## [PROVIDED RECORDS]
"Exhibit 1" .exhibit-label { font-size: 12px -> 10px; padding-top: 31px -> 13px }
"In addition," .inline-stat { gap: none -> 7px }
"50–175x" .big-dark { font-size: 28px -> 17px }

---

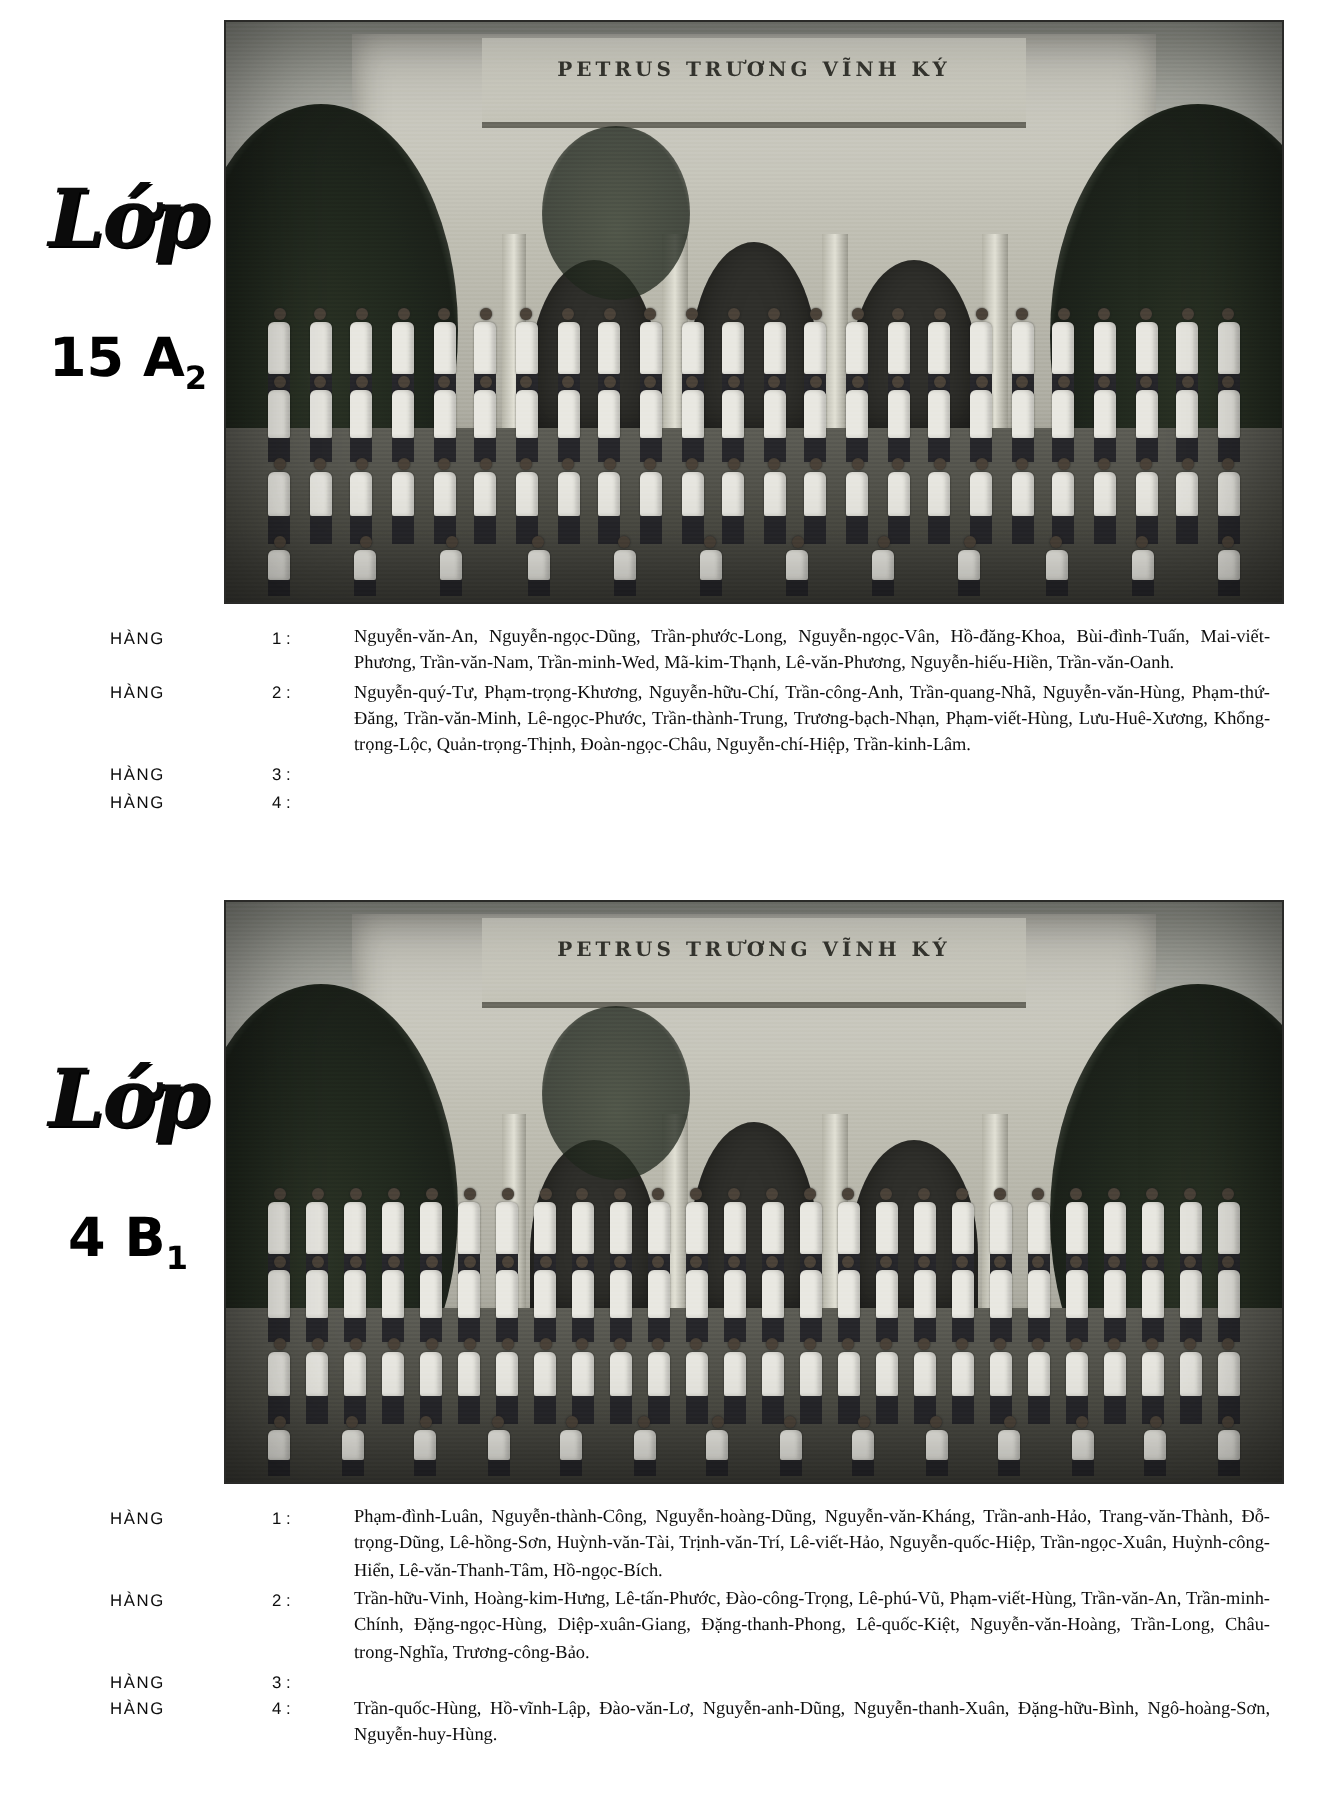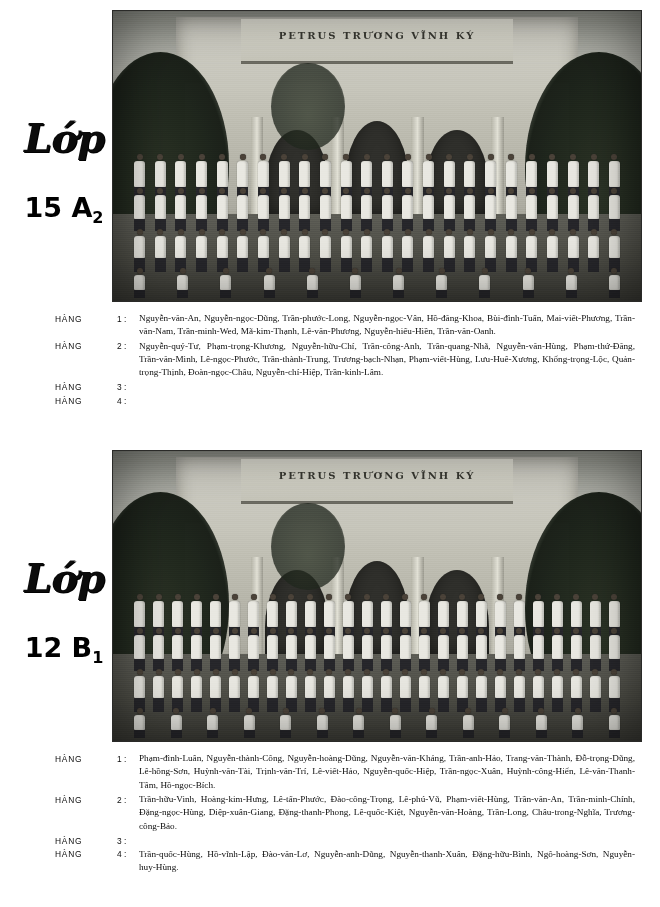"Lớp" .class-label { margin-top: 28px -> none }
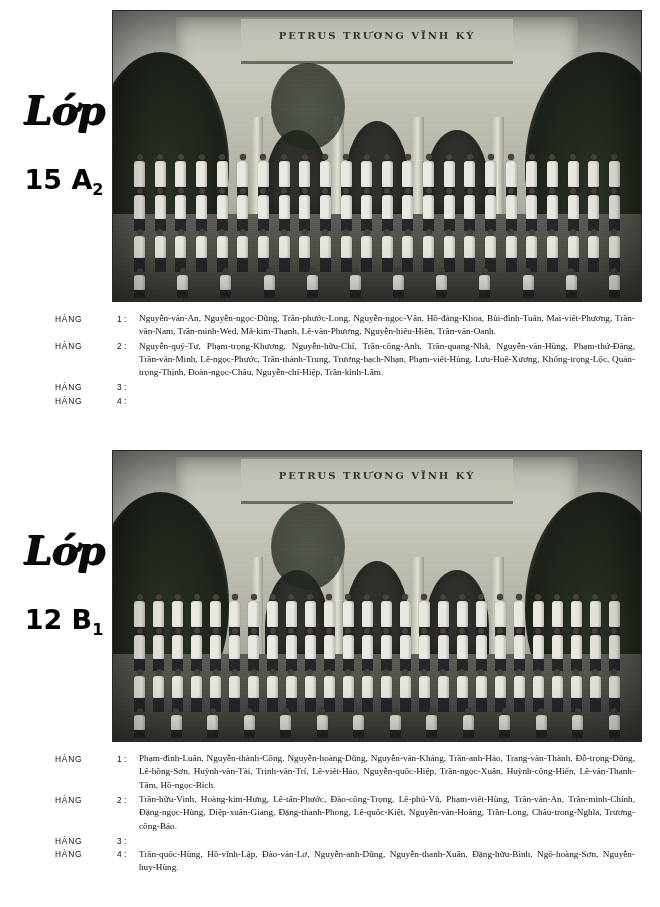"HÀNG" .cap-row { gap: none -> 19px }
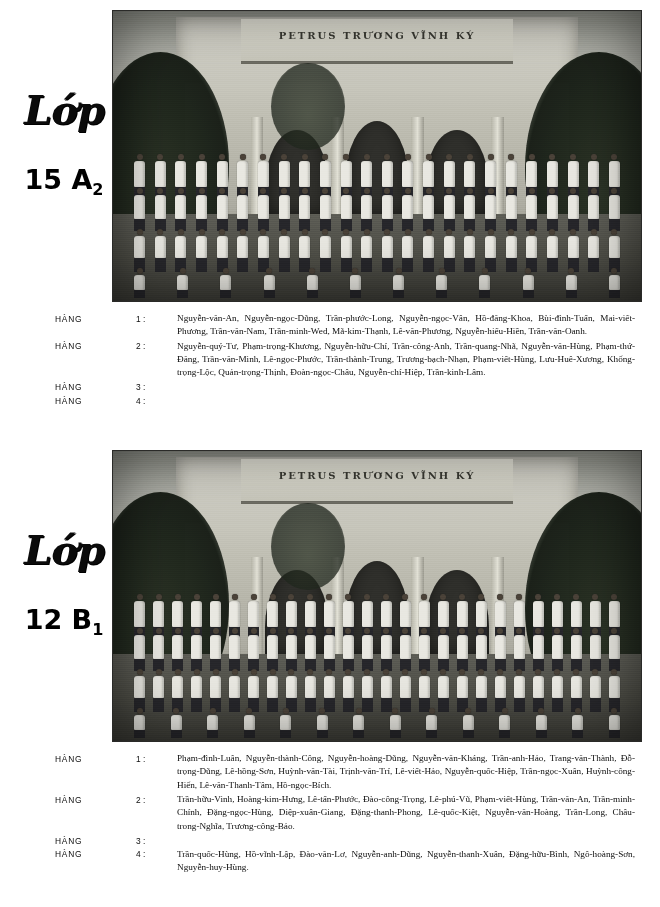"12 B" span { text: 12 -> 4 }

## [REQUIREMENT]
Search the data above for the string "font" and copy each line that has it.

## [EXERCISE ANSWER]
"Exhibit 1" .exhibit-label { font-size: 12px -> 10px; padding-top: 31px -> 13px }
"50–175x" .big-dark { font-size: 28px -> 17px }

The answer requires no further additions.